What you have to do =>
Your answer must repeat all of the entries word for word, without any images.

>>>

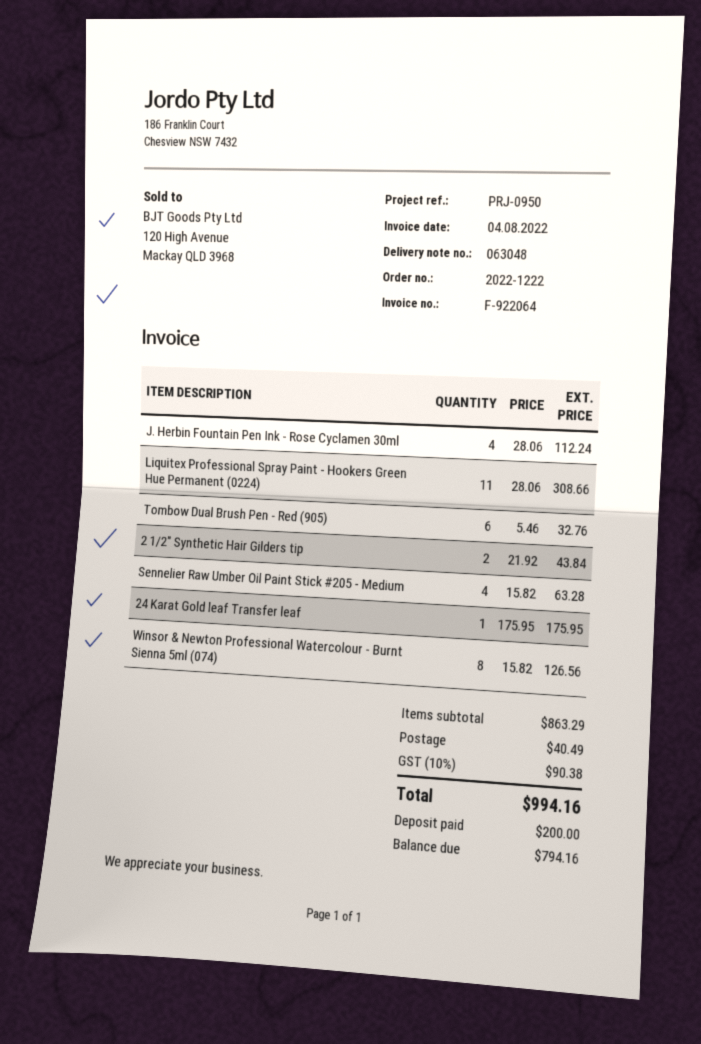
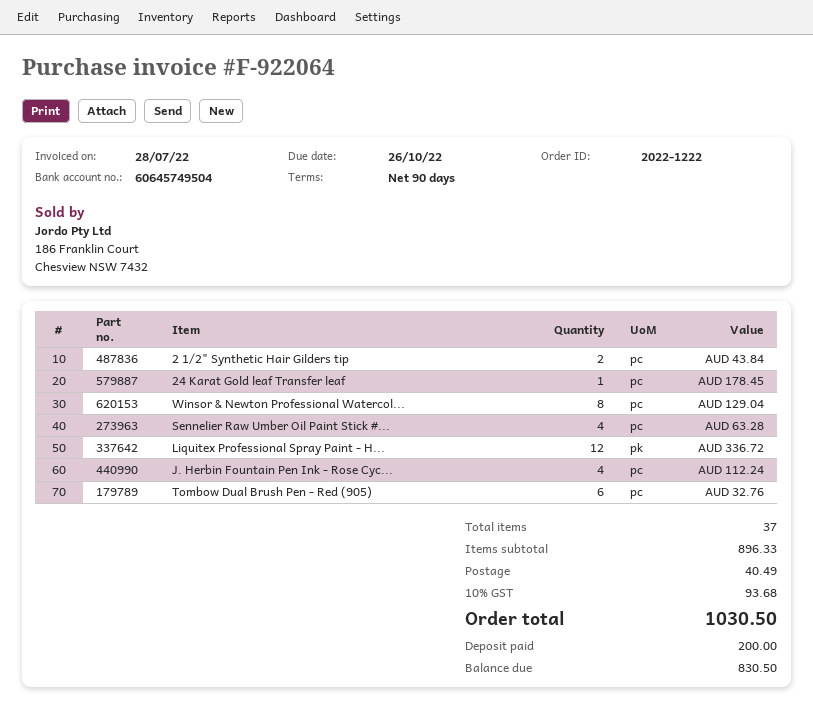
invoice date: 2022-08-04 -> 2022-07-28
Liquitex Professional Spray Paint - Hookers Green Hue Permanent (0224): 11 for 308.66 -> 12 for 336.72
24 Karat Gold leaf Transfer leaf: 1 for 175.95 -> 1 for 178.45
Winsor & Newton Professional Watercolour - Burnt Sienna 5ml (074): 8 for 126.56 -> 8 for 129.04
subtotal: 863.29 -> 896.33
tax: 10% = 90.38 -> 10% = 93.68
total: 994.16 -> 1030.50
balance: 794.16 -> 830.50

<<<

Final answer =>
invoice date: 2022-08-04 -> 2022-07-28
Liquitex Professional Spray Paint - Hookers Green Hue Permanent (0224): 11 for 308.66 -> 12 for 336.72
24 Karat Gold leaf Transfer leaf: 1 for 175.95 -> 1 for 178.45
Winsor & Newton Professional Watercolour - Burnt Sienna 5ml (074): 8 for 126.56 -> 8 for 129.04
subtotal: 863.29 -> 896.33
tax: 10% = 90.38 -> 10% = 93.68
total: 994.16 -> 1030.50
balance: 794.16 -> 830.50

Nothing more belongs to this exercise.